(Before-and-after page screenshots)
- - - - - - -

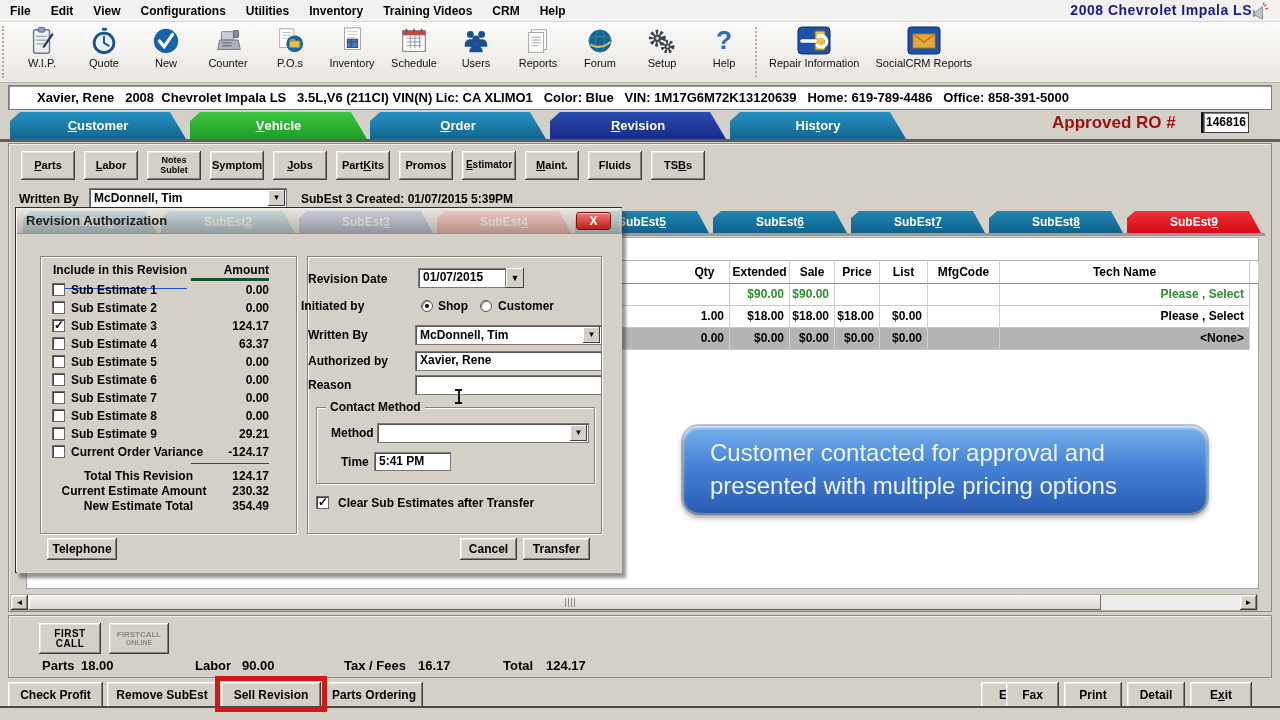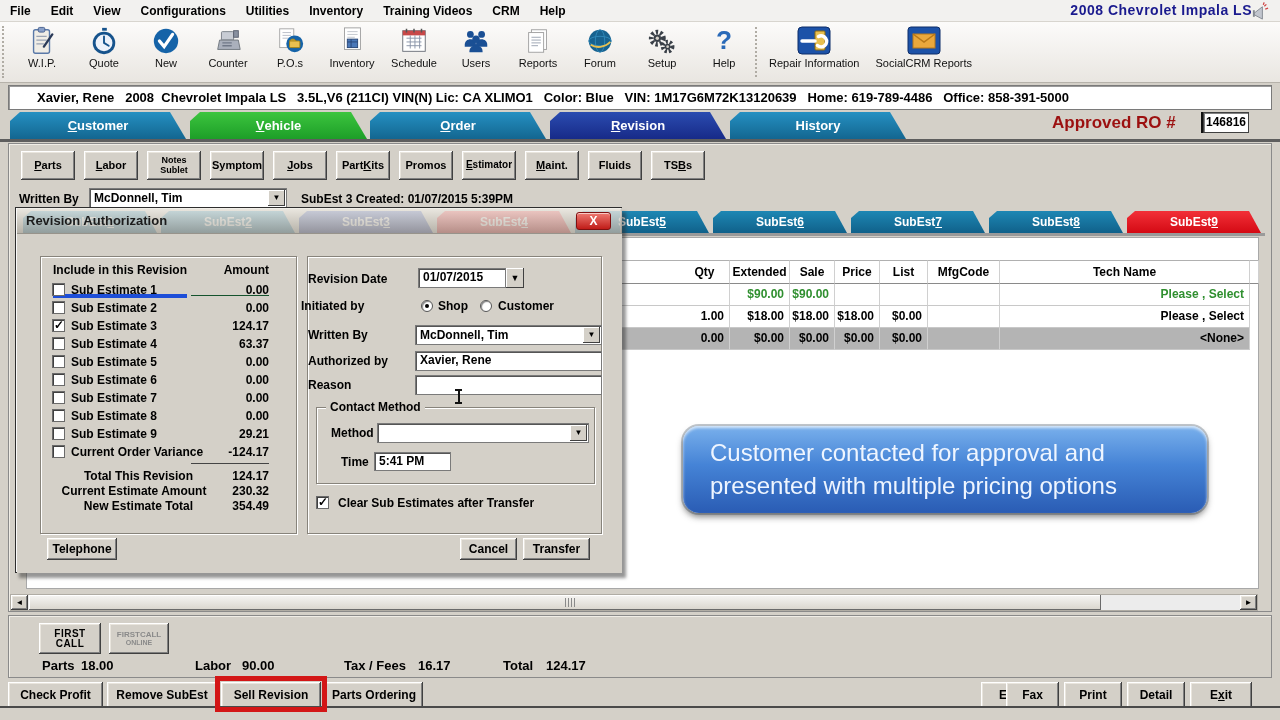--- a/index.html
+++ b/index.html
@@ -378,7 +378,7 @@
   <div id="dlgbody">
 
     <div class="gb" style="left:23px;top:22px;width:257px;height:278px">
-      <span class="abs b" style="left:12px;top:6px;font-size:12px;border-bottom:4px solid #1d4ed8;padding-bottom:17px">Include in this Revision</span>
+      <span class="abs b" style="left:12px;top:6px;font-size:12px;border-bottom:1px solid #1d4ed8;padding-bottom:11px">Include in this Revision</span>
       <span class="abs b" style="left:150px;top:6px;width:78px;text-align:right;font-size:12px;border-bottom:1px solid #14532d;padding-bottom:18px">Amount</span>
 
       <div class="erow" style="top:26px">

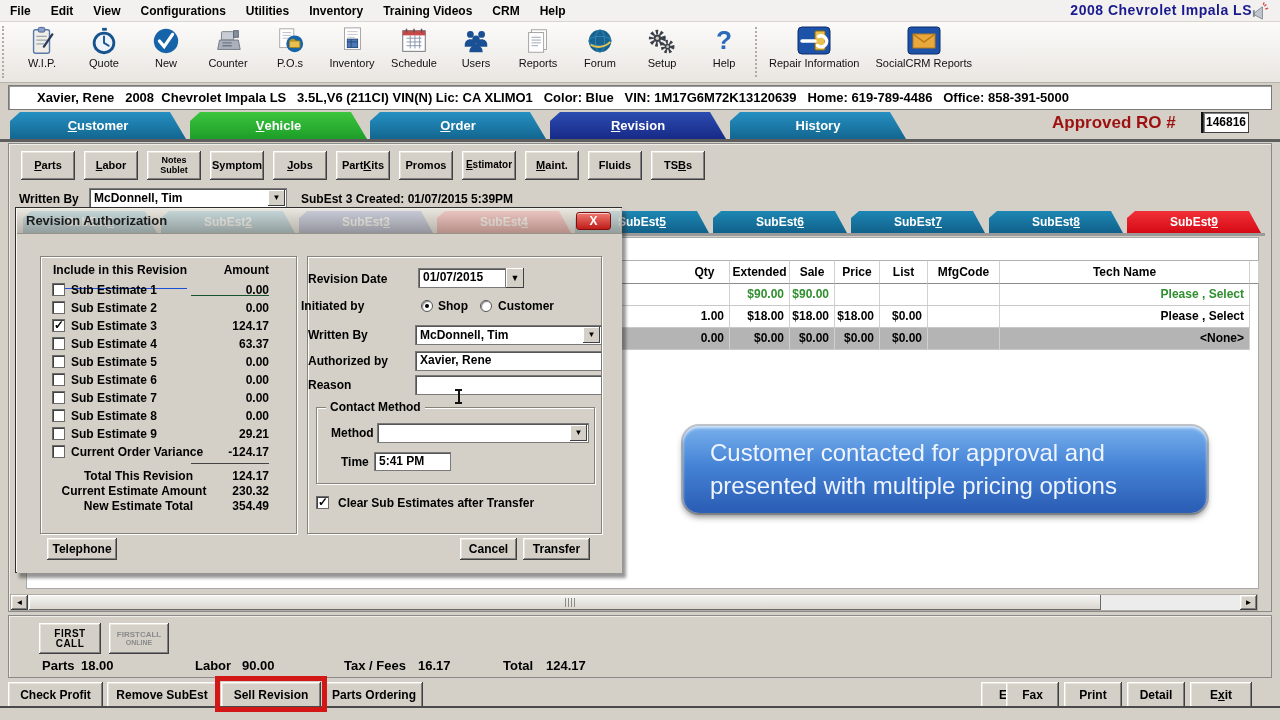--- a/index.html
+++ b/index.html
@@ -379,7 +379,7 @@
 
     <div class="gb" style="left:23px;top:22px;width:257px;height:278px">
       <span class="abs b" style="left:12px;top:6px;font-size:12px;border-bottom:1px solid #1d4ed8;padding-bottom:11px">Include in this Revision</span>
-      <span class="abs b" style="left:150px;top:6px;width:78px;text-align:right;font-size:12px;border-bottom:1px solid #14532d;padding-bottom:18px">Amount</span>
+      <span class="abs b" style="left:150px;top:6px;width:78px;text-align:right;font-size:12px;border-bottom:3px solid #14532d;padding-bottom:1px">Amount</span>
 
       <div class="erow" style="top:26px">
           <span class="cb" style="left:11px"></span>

- - - - - - -

* [What you need to do]: Bring together all lines in the records where the word "span" is found.

* [Task solution]:
-      <span class="abs b" style="left:12px;top:6px;font-size:12px;border-bottom:4px solid #1d4ed8;padding-bottom:17px">Include in this Revision</span>
+      <span class="abs b" style="left:12px;top:6px;font-size:12px;border-bottom:1px solid #1d4ed8;padding-bottom:11px">Include in this Revision</span>
       <span class="abs b" style="left:150px;top:6px;width:78px;text-align:right;font-size:12px;border-bottom:1px solid #14532d;padding-bottom:18px">Amount</span>
       <span class="abs b" style="left:12px;top:6px;font-size:12px;border-bottom:1px solid #1d4ed8;padding-bottom:11px">Include in this Revision</span>
-      <span class="abs b" style="left:150px;top:6px;width:78px;text-align:right;font-size:12px;border-bottom:1px solid #14532d;padding-bottom:18px">Amount</span>
+      <span class="abs b" style="left:150px;top:6px;width:78px;text-align:right;font-size:12px;border-bottom:3px solid #14532d;padding-bottom:1px">Amount</span>
           <span class="cb" style="left:11px"></span>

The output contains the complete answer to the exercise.